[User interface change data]
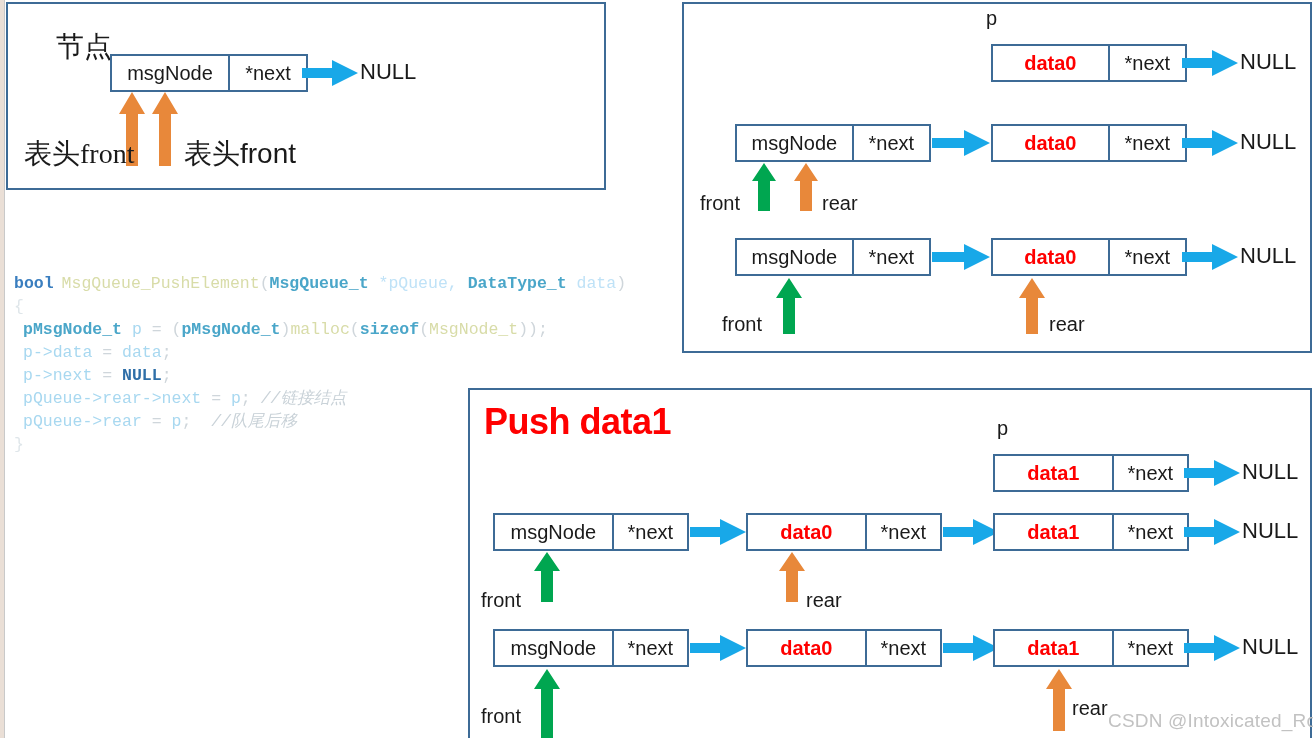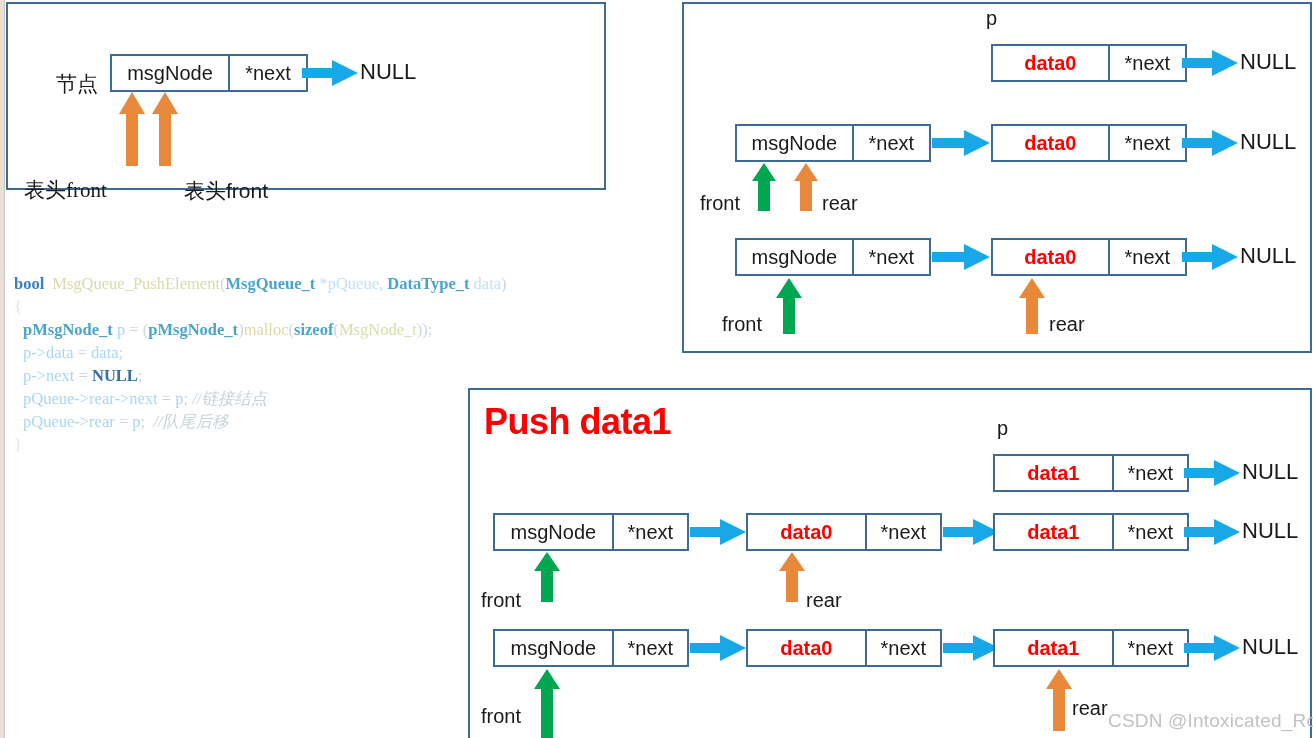--- a/index.html
+++ b/index.html
@@ -92,27 +92,27 @@
   .up-arrow svg { display: block; width: 100%; height: 100%; }
 
   
   .label {
     position: absolute;
     font-size: 20px;
     color: #1a1a1a;
     white-space: nowrap;
     line-height: 1;
   }
-  .label.cjk { font-size: 21px; margin-top: 40px; }
+  .label.cjk { font-size: 28px; }
   .label.null { font-size: 22px; }
 
   
   .code {
     position: absolute;
-    font-family: Liberation Serif, serif;
+    font-family: Liberation Mono, monospace;
     font-size: 16.5px;
     line-height: 23px;
     white-space: pre;
     overflow: hidden;
   }
   .k-bool   { color: #3a7ebf; font-weight: bold; }
   .k-fn     { color: #d8dca8; }
   .k-type   { color: #4aa6c9; font-weight: bold; }
   .k-punc   { color: #cfd6db; }
   .k-var    { color: #a8d8f0; }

TRY IT → Output a verbatim copy of the entries and skip the pictures.

WRITTEN RESPONSE →
--- a/index.html
+++ b/index.html
@@ -92,27 +92,27 @@
   .up-arrow svg { display: block; width: 100%; height: 100%; }
 
   
   .label {
     position: absolute;
     font-size: 20px;
     color: #1a1a1a;
     white-space: nowrap;
     line-height: 1;
   }
-  .label.cjk { font-size: 21px; margin-top: 40px; }
+  .label.cjk { font-size: 28px; }
   .label.null { font-size: 22px; }
 
   
   .code {
     position: absolute;
-    font-family: Liberation Serif, serif;
+    font-family: Liberation Mono, monospace;
     font-size: 16.5px;
     line-height: 23px;
     white-space: pre;
     overflow: hidden;
   }
   .k-bool   { color: #3a7ebf; font-weight: bold; }
   .k-fn     { color: #d8dca8; }
   .k-type   { color: #4aa6c9; font-weight: bold; }
   .k-punc   { color: #cfd6db; }
   .k-var    { color: #a8d8f0; }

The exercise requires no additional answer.